Note: to keep things simple today, we’ve listed ras el-hanout as one ingredient. If you’re unfamiliar, it’s a spice blend; you can probably buy a version locally, but you might as well know how to make it yourself—so here’s our recipe for that!
You will need
- 1½ cups sorghum, soaked overnight in water (if you can’t find it locally, you can order it online (here’s an example product on Amazon), or substitute quinoa) and if you have time, soaked overnight and then kept in a jar with just a little moisture for a few days until they begin to sprout—this will be best of all. But if you don’t have time, don’t worry about it; overnight soaking is sufficient already.
- 1 carrot, grated
- ½ cup chopped parsley
- 1 tbsp apple cider vinegar
- ½ tbsp chopped chives
- 2 tbsp ras el-hanout
- 3 cloves garlic, crushed
- 2 tbsp almond butter
- 1 tbsp lemon juice
- 1 tsp white miso paste
- ½ cup sliced almonds
- 4 fresh apricots, pitted and cut into wedges
- 1 cup mint leaves, chopped
- To serve: your choice of salad greens; we suggest chopped romaine lettuce and rocket
Method
(we suggest you read everything at least once before doing anything)

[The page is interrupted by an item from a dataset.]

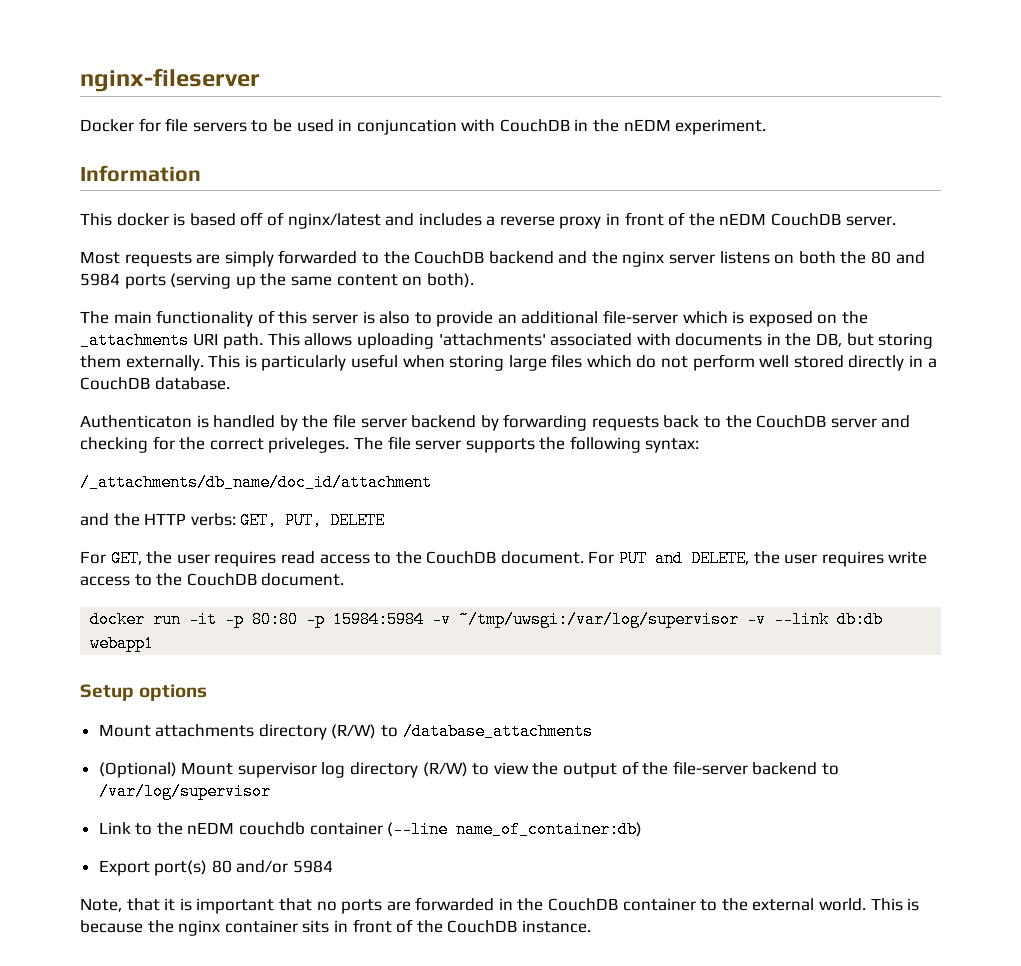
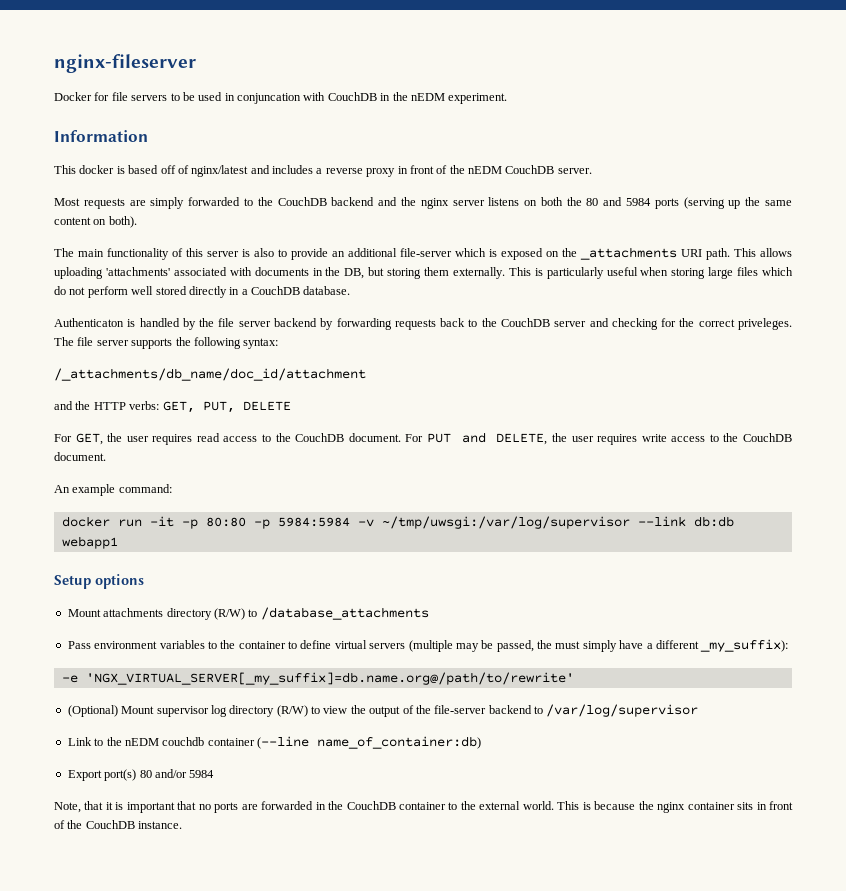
(345, 579) none -> [54,484,172,496] // An example command:
[333,611,425,628] 15984:5984 -> [277,517,350,527] 5984:5984
[747,611,767,628] -v -> (630, 522) none
(593, 731) none -> [67,639,789,652] [61,672,574,685] // Pass environment variables to the container to define virtual servers (multiple may be passed, the must simply have a different _my_suffix): // -e 'NGX_VIRTUAL_SERVER[_my_suffix]=db.name.org@/path/to/rewrite'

1) Cook the sorghum, which means boiling it for about 45 minutes, or 30 in a pressure cooker. If unsure, err on the side of cooking longer—even up to an hour will be totally fine. You have a lot of wiggle room, and will soon get used to how long it takes with your device/setup. Drain the cooked sorghum, and set it aside to cool. If you’re entertaining, we recommend doing this part the day before and keeping it in the fridge.
2) When it’s cool, add the carrot, the parsley, the chives, the vinegar, and 1 tbsp of the ras el-hanout. Toss gently but thoroughly to combine.
3) Make the dressing, which means putting ¼ cup water into a blender with the other 1 tbsp of the ras el-hanout, the garlic, the almond butter, the lemon juice, and the miso paste. Blend until smooth.
4) Assemble the salad, which means adding the dressing to sorghum-and-ingredients bowl, along with the almonds, apricots, and mint leaves. Toss gently, but sufficiently that everything is coated.
5) Serve on a bed of salad greens.
Enjoy!
Want to learn more?
For those interested in some of the science of what we have going on today:
- Four Ways To Upgrade The Mediterranean Diet ← including an anti-inflammatory version, which is functionally what we’re doing today. As an aside when people hear “Mediterranean” they often think “Italy and Greece”. Which, sure, but N. Africa (and thus Maghreb cuisine) is also very much Mediterranean, and it shows!
- Our Top 5 Spices: How Much Is Enough For Benefits?
- Why You Should Diversify Your Nuts!
- Brain Food? The Eyes Have It!
Take care!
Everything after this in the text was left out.